Electricals and electronic industry is one of the fastest growing industries which is largely due to technological advancement. This has resulted to computers and other related equipment becoming obsolete with a very short period of just few years. According to Rachna (2008) the rise of information society, increased affordability of new product and technological achievements which make it easy to purchase a new electronic equipment rather than repairing or upgrading old products, have all led to increase in the amount of e-waste materials produced. The biggest concern with e-waste materials is the presence of toxic materials such as lead, mercury, cadmium, arsenic, PVC containing plastics, printer cartridge inks and toners that pose significant health and environmental risks when end-of-life equipment are disposed of. Most of the Universities in the country do not have an e-waste management guideline despite being among the highest consumers of electrical and electronic equipment.
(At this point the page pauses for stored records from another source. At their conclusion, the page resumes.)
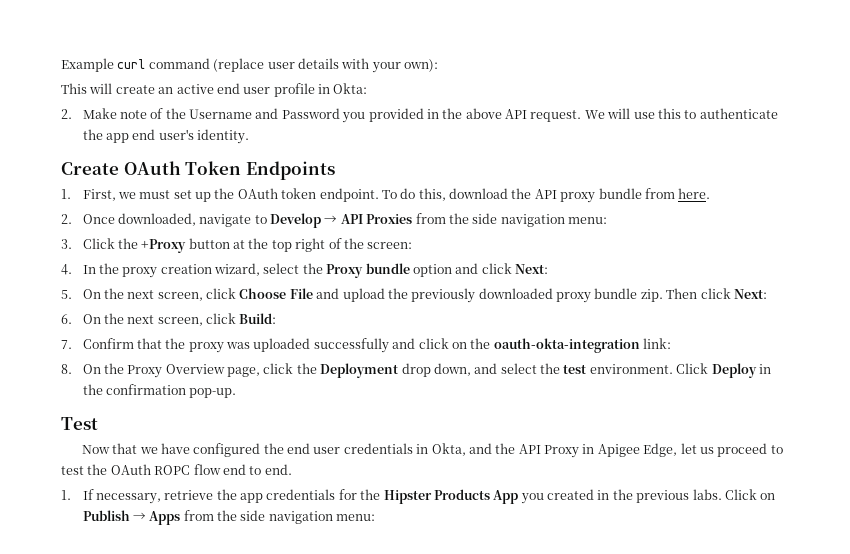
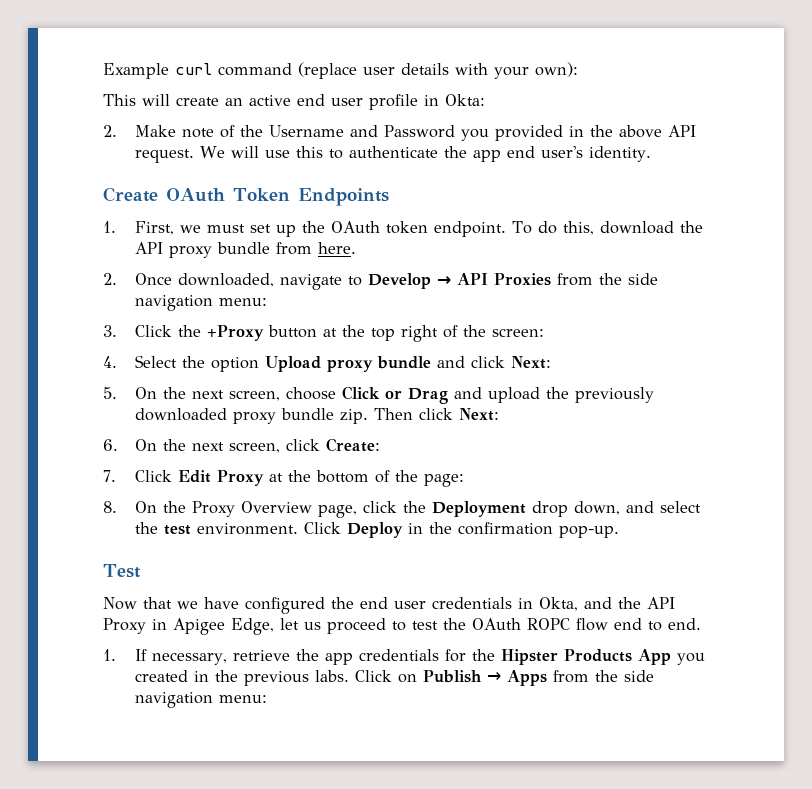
[82,263,452,278] In the proxy creation wizard, select the Proxy bundle option -> [135,355,432,372] Select the option Upload proxy bundle
[206,288,313,299] click Choose File -> [286,386,449,404] choose Click or Drag
[239,313,277,324] Build: -> [326,438,381,452] Create:
[82,338,672,353] Confirm that the proxy was uploaded successfully and click on the oauth-okta-integration link: -> [135,470,465,487] Click Edit Proxy at the bottom of the page:

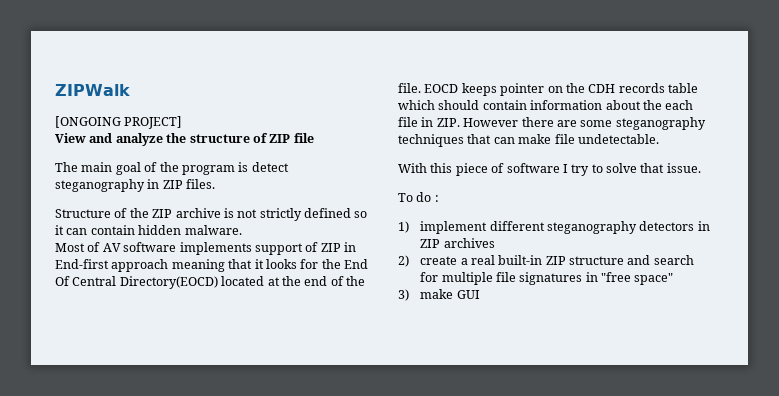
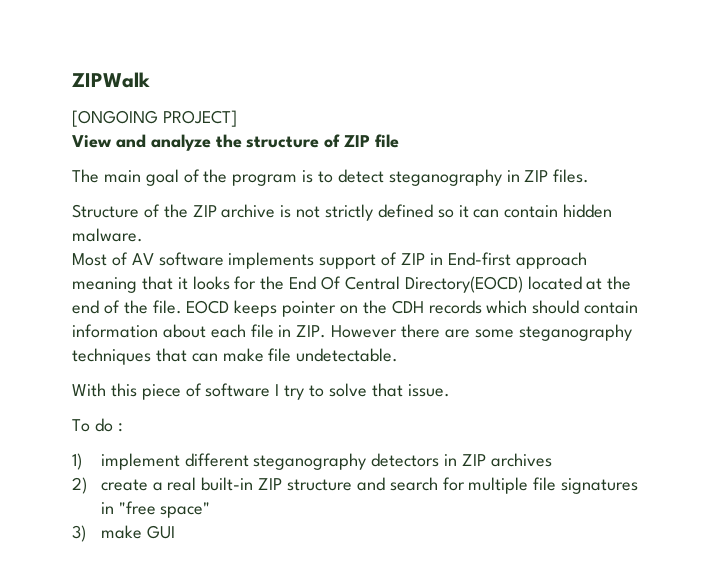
(249, 167) none -> [318,171,334,183] to
[668,83,698,93] table -> (482, 307) none
[642,100,662,110] the -> (206, 331) none

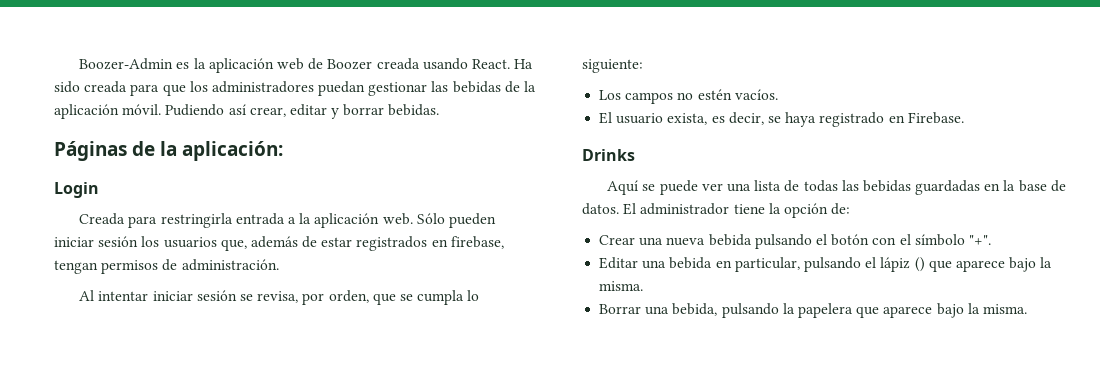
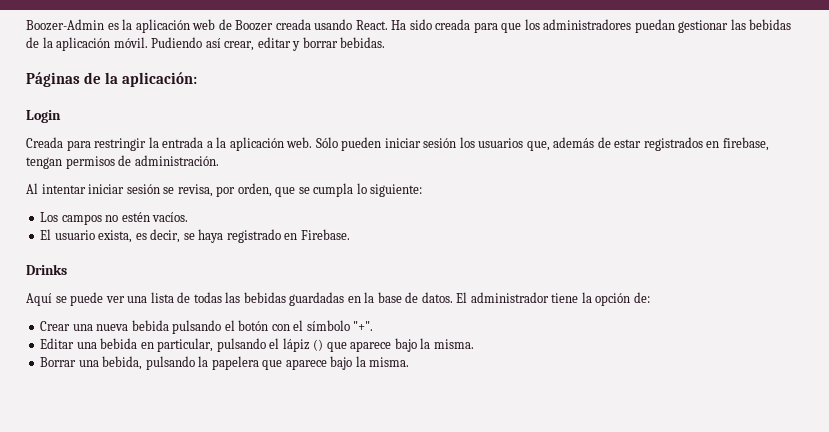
[160,213,233,228] restringirla -> [94,137,159,151] restringir la

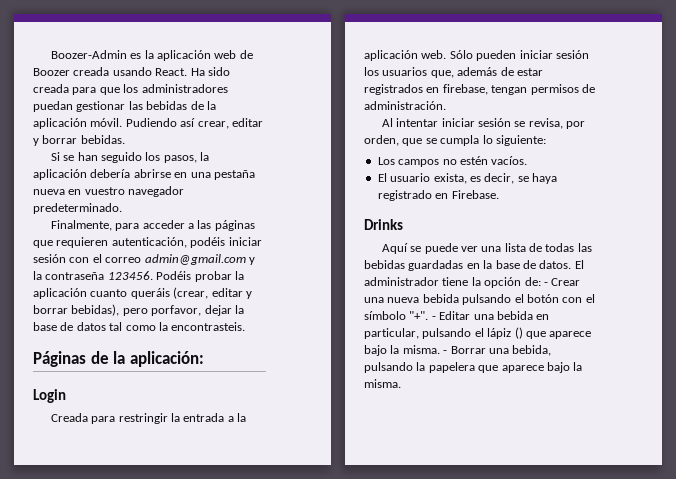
(386, 42) none -> [50,152,210,163] [33,169,255,180] [33,186,185,197] [33,203,122,214] [50,220,255,231] [33,237,262,248] [33,254,255,265] [33,271,244,282] [33,287,252,299] [33,304,244,316] [33,322,246,331] // Si se han seguido los pasos, la aplicación debería abrirse en una pestaña nueva en vuestro navegador predeterminado. // Finalmente, para acceder a las páginas que requieren autenticación, podéis iniciar sesión con el correo admin@gmail.com y la contraseña 123456. Podéis probar la aplicación cuanto queráis (crear, editar y borrar bebidas), pero porfavor, dejar la base de datos tal como la encontrasteis.
(650, 297) // -> [543,282,548,286] -
(374, 326) // -> [431,316,436,320] -
(474, 344) // -> [443,350,448,354] -

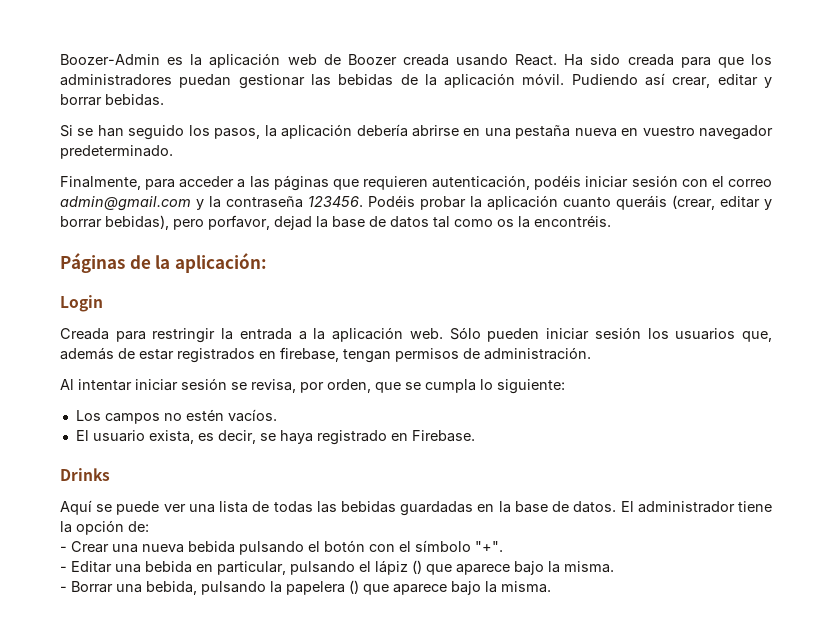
[204,305,232,316] dejar -> [274,216,312,230] dejad
[158,322,246,331] la encontrasteis. -> [497,215,611,228] os la encontréis.
(541, 281) none -> (149, 526) //
(429, 315) none -> (503, 546) //
(440, 349) none -> (614, 567) //
(475, 367) none -> [349,580,359,594] ()

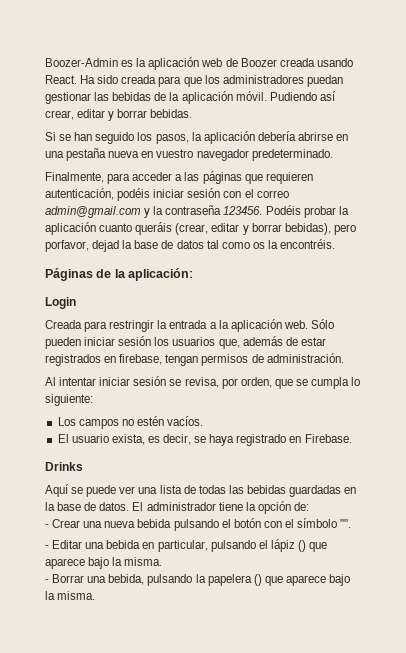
[475,541,503,552] "+". -> [340,519,352,528] "".

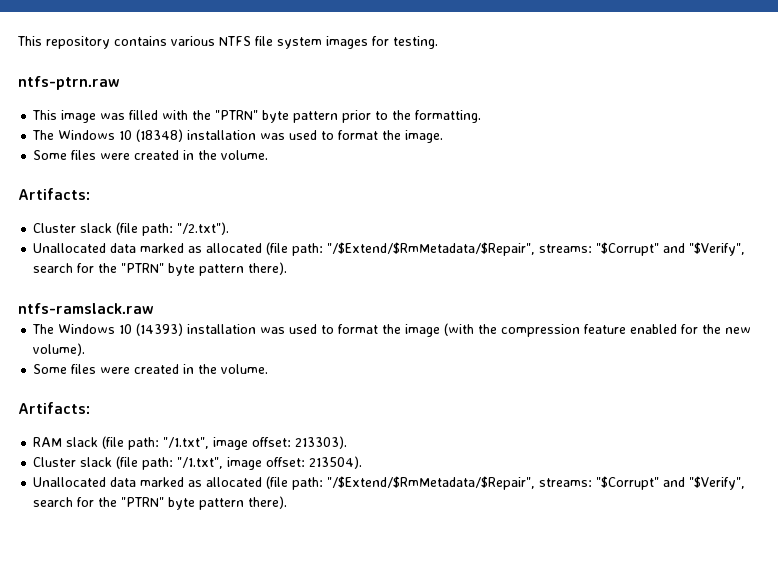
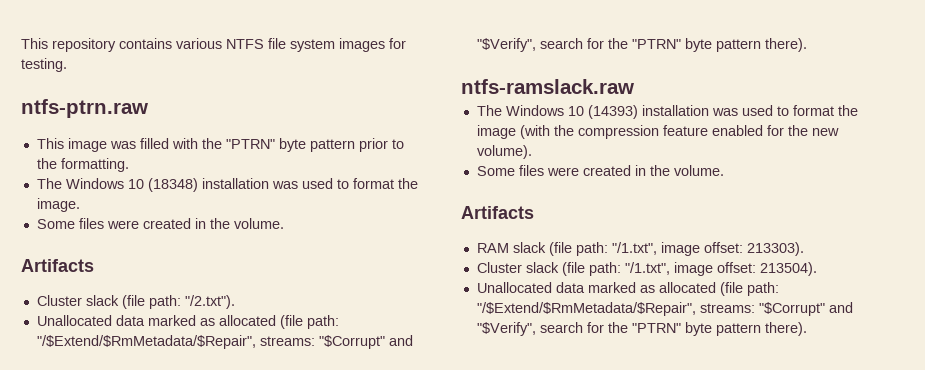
[18,188,90,200] Artifacts: -> [21,259,94,272] Artifacts
[18,402,90,414] Artifacts: -> [461,206,534,219] Artifacts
In carrying out the study, the researcher studied both public and private Universities that are within the Nairobi environs. For every University, two categories of questionnaires were administered; one to the head ofICT and the other for the general staff. The study established that, the amount of e-waste generated by Kenya Universities is increasing at a rate of more than 100% per annum due to the continued increase in the use of computers and other related equipment. However, about 40% of the e-waste generated remains in stores for years before disposal due to lack of proper e-waste management systems. It was also revealed that, sale of e-waste material as second hand to individuals and other organizations was the most preferred disposal pathway followed by donation to other needy organizations. Conclusively, we recommended that, both the Universities and electronic and electrical equipment suppliers to create more awareness and disseminate information on the dangers associated with improper handling of e-waste materials and on the available disposal options. Another recommendation we made was on the Universities to establish more collaborations, alliances and partnerships with other stakeholders to facilitate and allow knowledge and ideas to be shared in order to ensure that, the more appropriate decisions are being made when managing e-waste materials.